## Input records
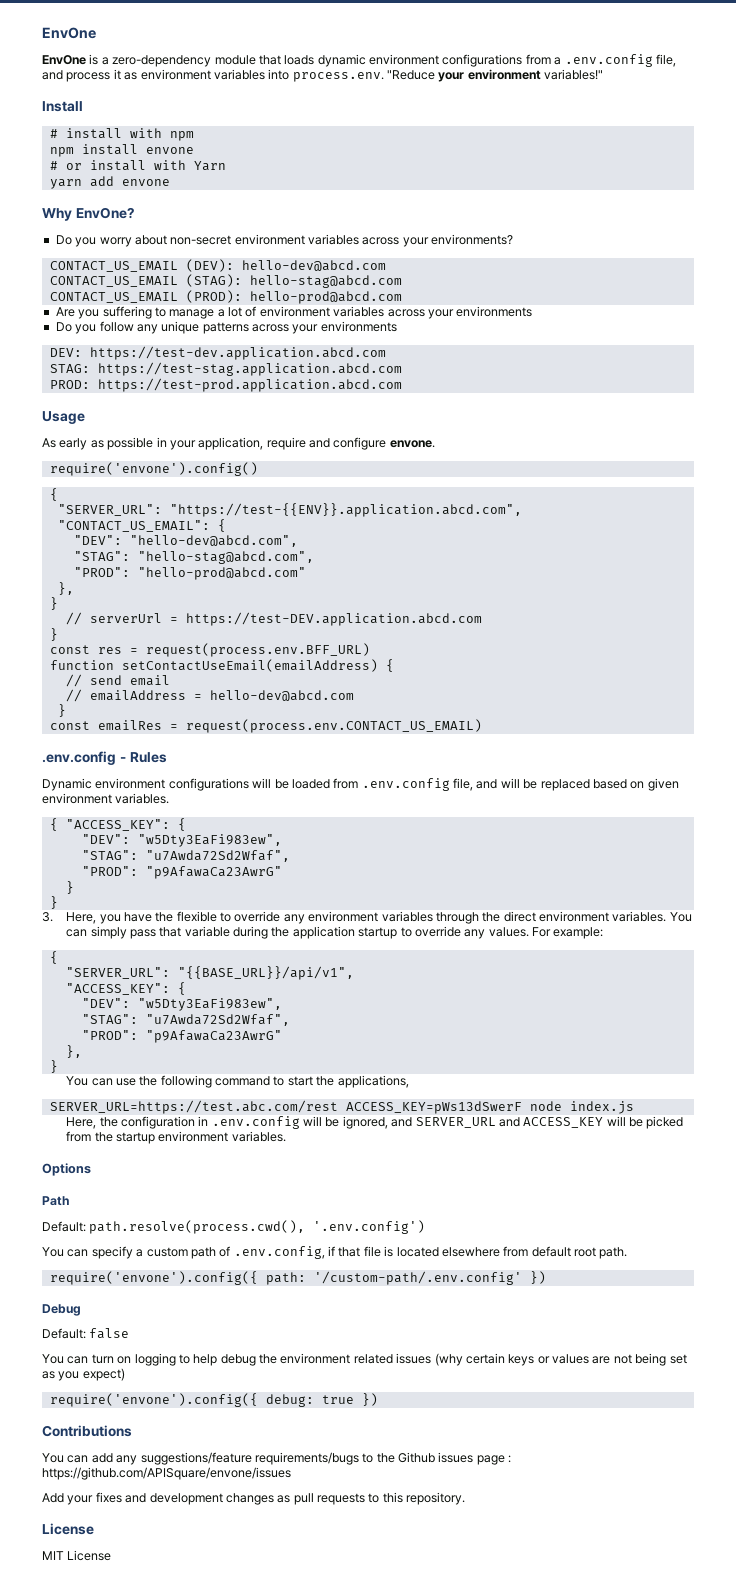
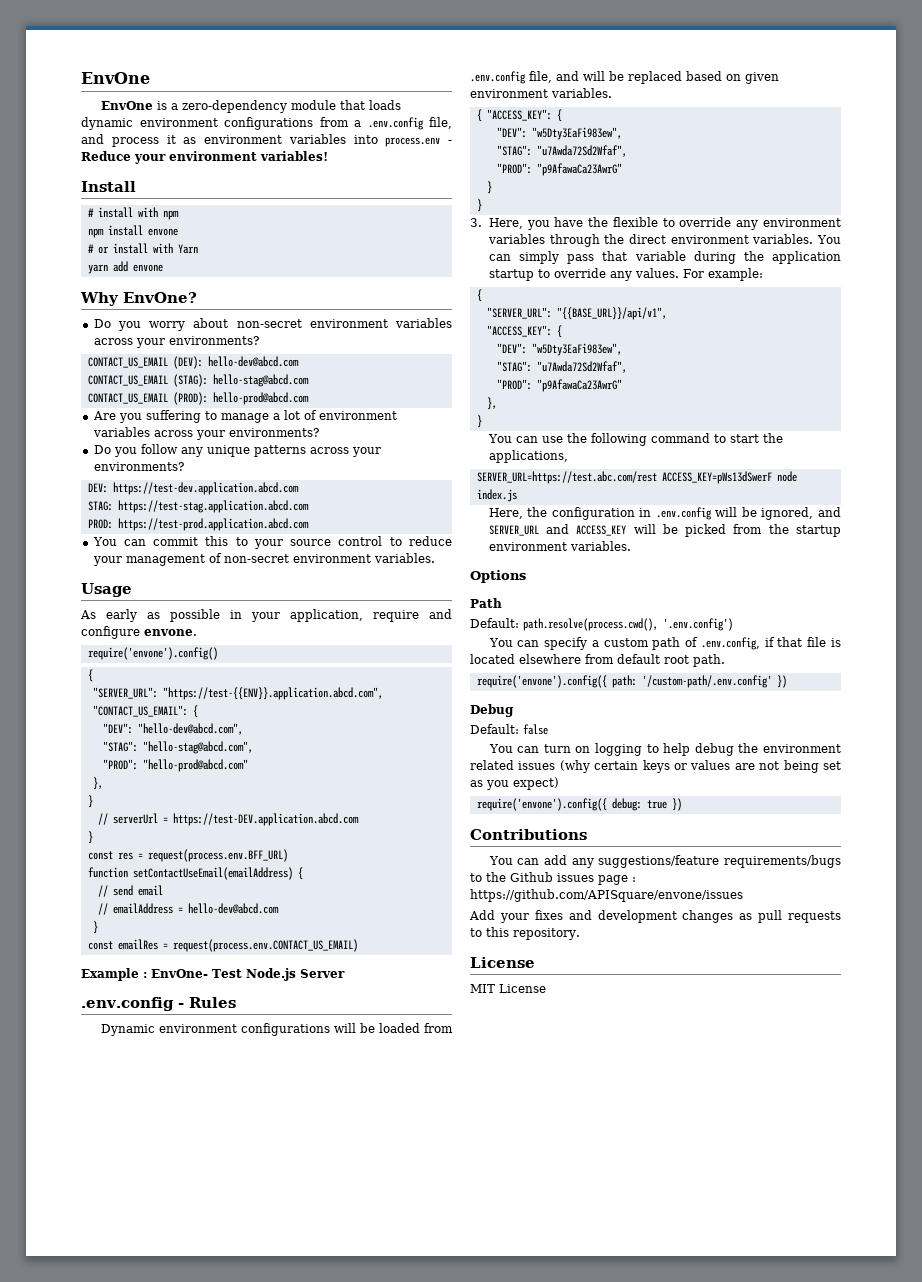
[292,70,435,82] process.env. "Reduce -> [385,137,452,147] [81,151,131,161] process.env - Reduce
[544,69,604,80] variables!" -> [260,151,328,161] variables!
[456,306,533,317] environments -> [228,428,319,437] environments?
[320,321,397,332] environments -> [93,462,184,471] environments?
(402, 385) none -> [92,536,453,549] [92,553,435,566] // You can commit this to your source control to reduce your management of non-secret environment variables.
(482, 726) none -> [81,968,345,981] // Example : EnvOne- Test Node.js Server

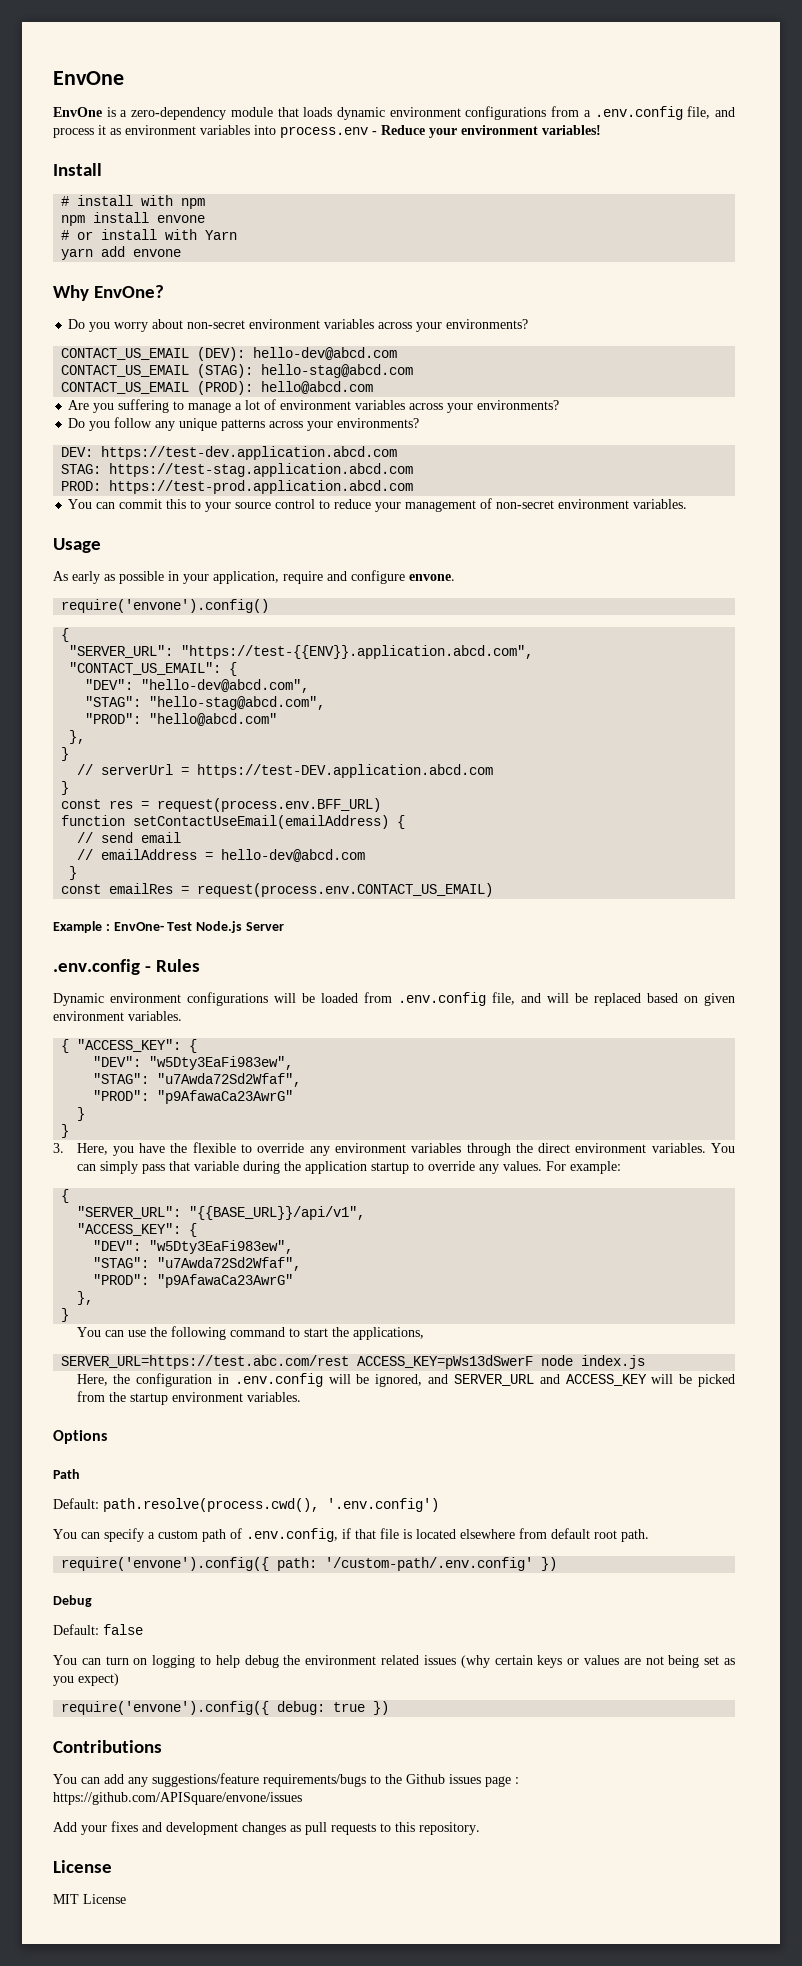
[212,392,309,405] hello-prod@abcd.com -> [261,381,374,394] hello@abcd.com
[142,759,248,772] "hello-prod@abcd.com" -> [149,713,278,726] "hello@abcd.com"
--
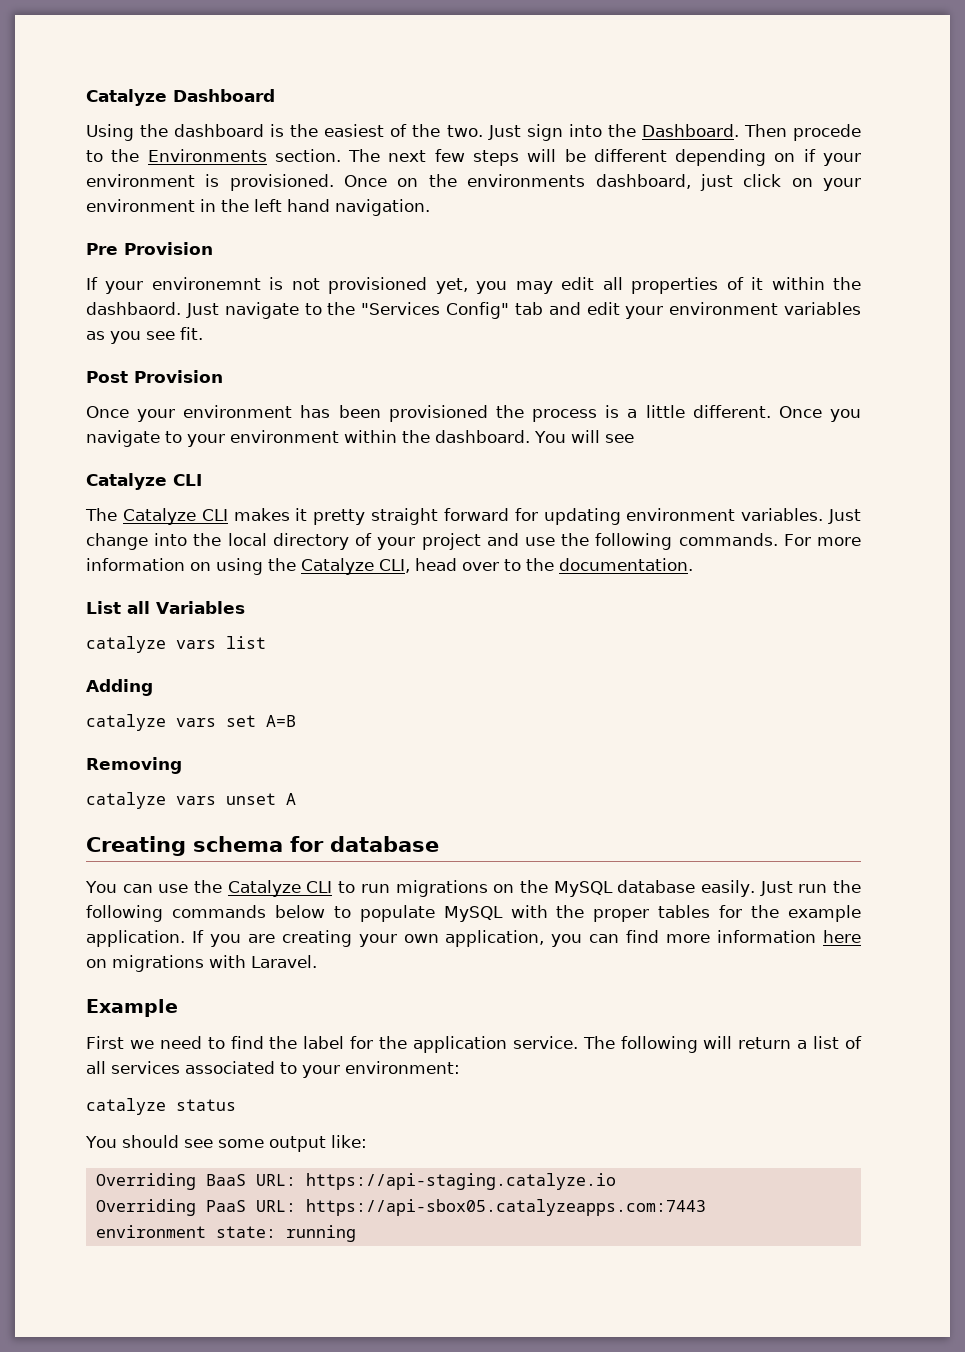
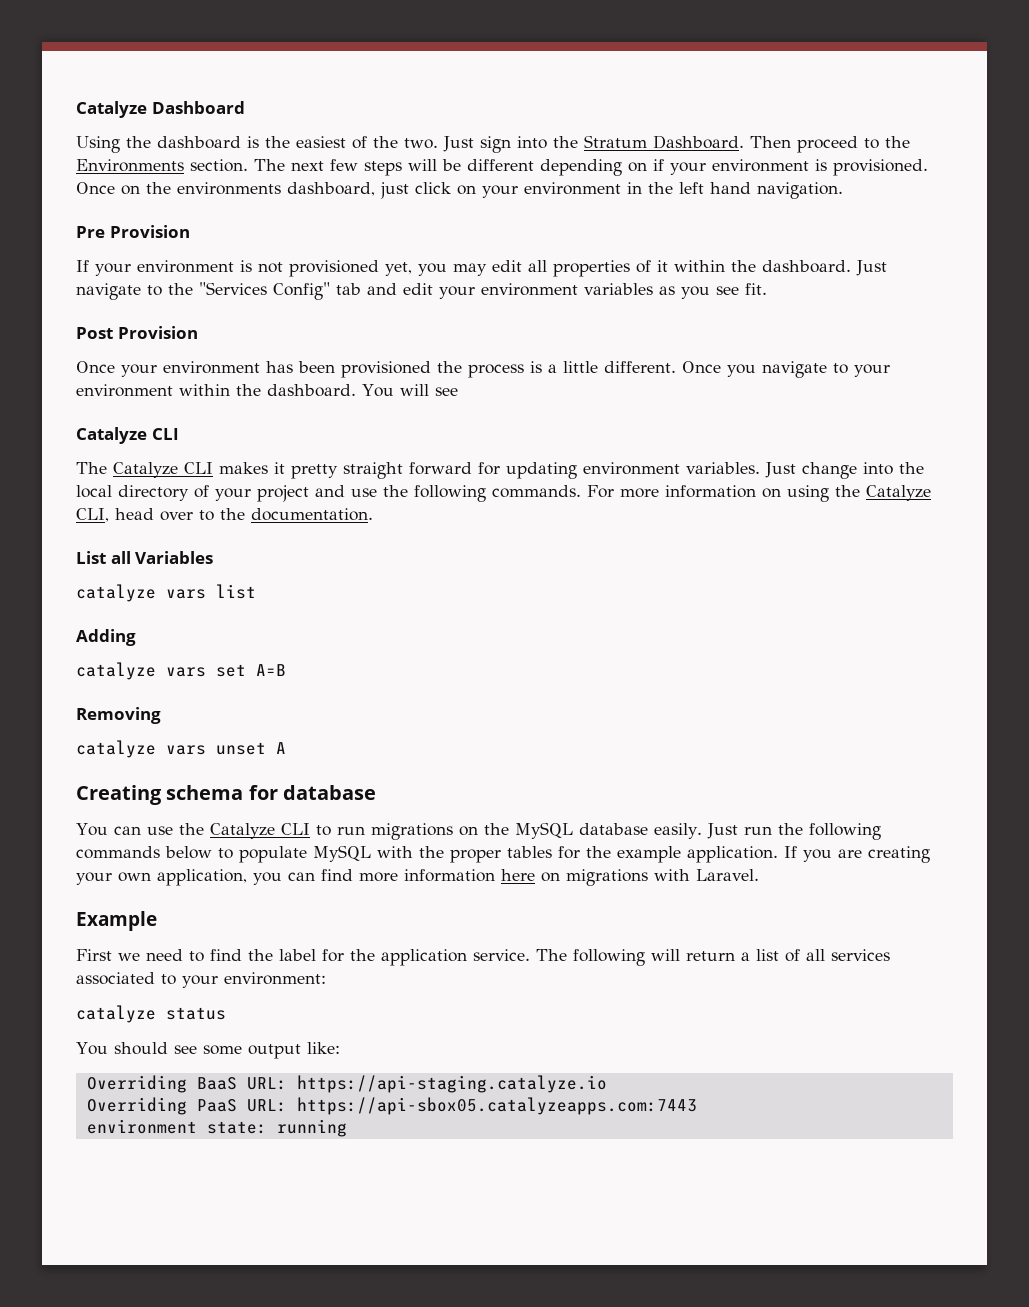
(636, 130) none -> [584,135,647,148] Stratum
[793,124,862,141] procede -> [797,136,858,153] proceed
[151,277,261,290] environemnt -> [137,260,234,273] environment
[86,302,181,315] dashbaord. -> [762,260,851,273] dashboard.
...
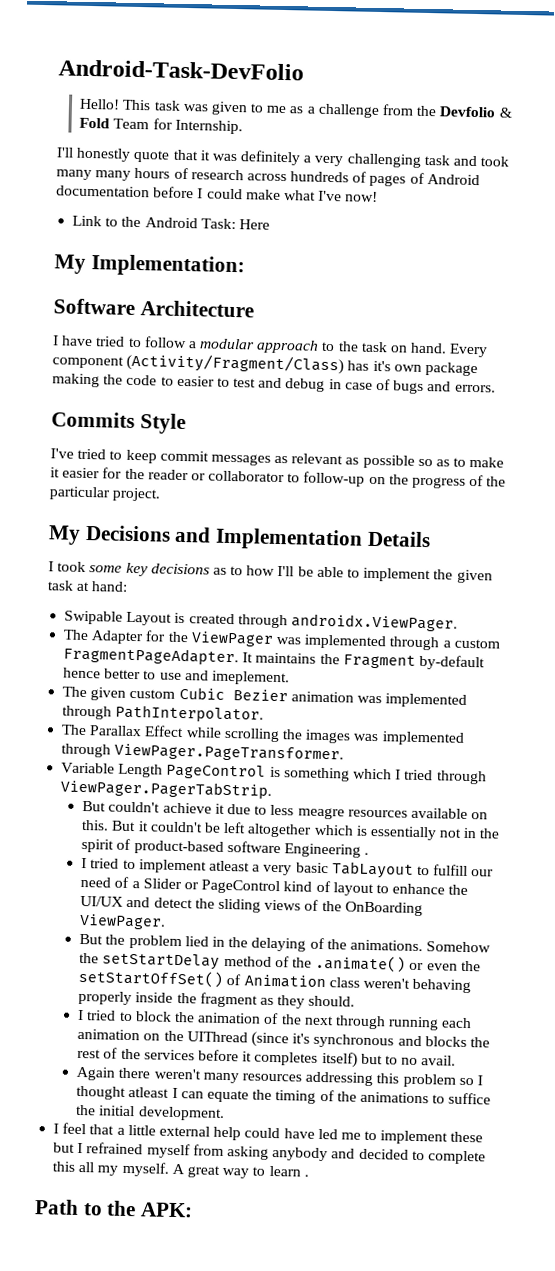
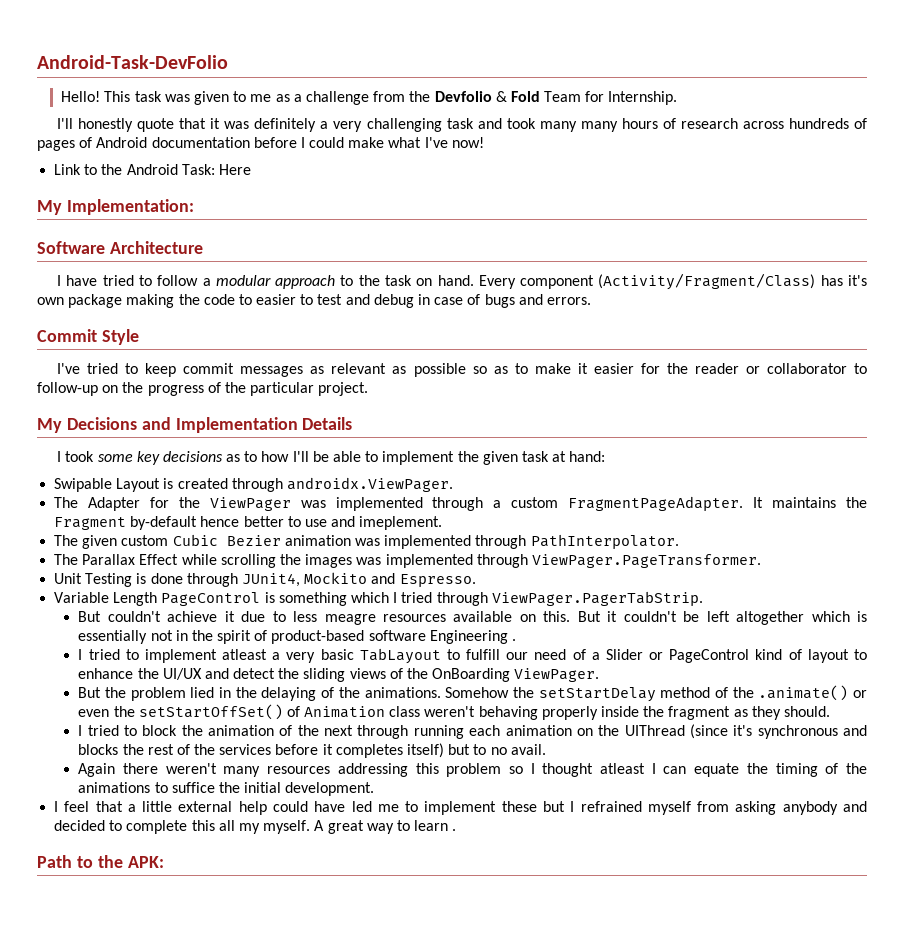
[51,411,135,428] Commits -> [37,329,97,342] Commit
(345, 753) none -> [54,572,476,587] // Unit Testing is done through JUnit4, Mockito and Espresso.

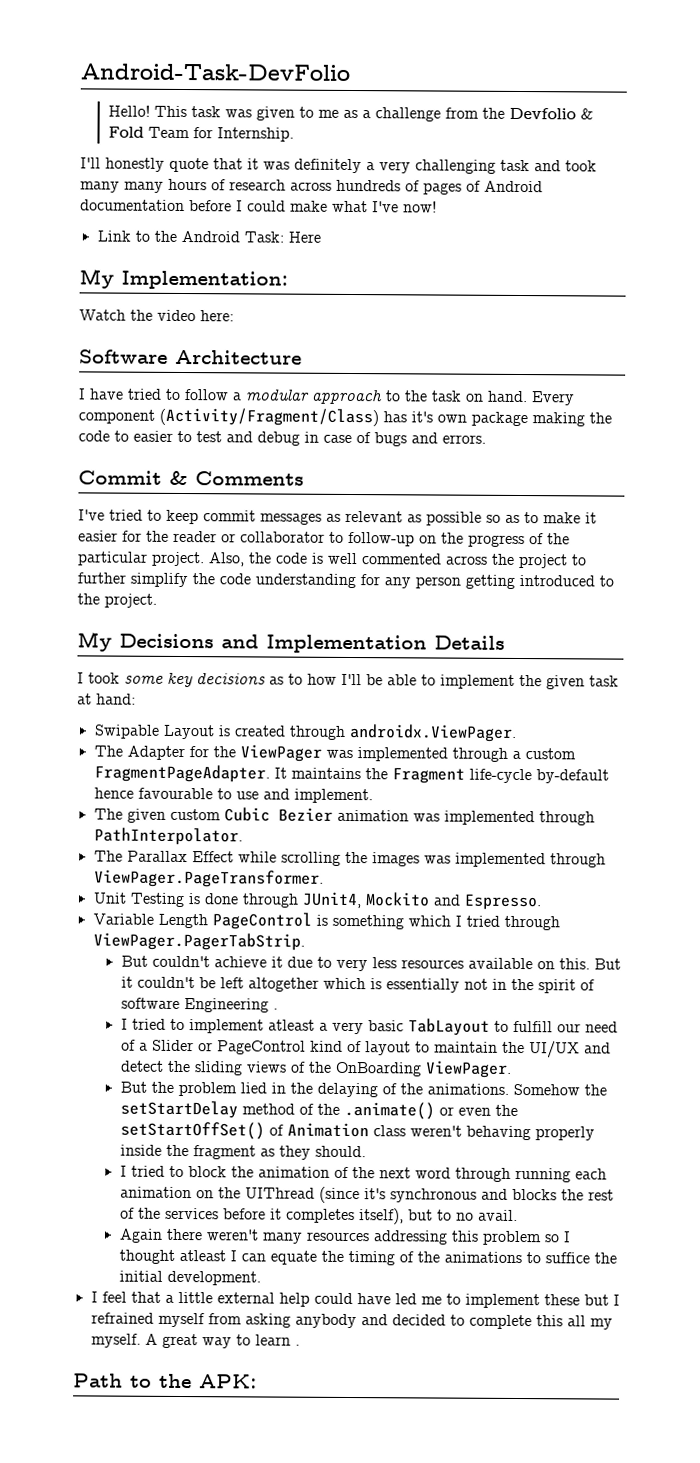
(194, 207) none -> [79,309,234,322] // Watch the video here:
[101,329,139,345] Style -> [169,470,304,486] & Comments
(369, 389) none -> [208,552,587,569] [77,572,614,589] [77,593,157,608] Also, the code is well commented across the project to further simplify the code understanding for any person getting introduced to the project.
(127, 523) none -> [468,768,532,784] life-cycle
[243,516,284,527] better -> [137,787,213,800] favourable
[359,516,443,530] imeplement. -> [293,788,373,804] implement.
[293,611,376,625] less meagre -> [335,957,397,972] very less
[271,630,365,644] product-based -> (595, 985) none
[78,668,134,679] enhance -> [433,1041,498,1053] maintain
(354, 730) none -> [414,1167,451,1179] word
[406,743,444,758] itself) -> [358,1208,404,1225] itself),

## Task goal
Each line in the entries above, starting at the line with "[359,516,443,530] imeplement. ->" and ending at the line with "[406,743,444,758] itself) ->", is to be printed exactly, and only those lines.

## Written answer
[359,516,443,530] imeplement. -> [293,788,373,804] implement.
[293,611,376,625] less meagre -> [335,957,397,972] very less
[271,630,365,644] product-based -> (595, 985) none
[78,668,134,679] enhance -> [433,1041,498,1053] maintain
(354, 730) none -> [414,1167,451,1179] word
[406,743,444,758] itself) -> [358,1208,404,1225] itself),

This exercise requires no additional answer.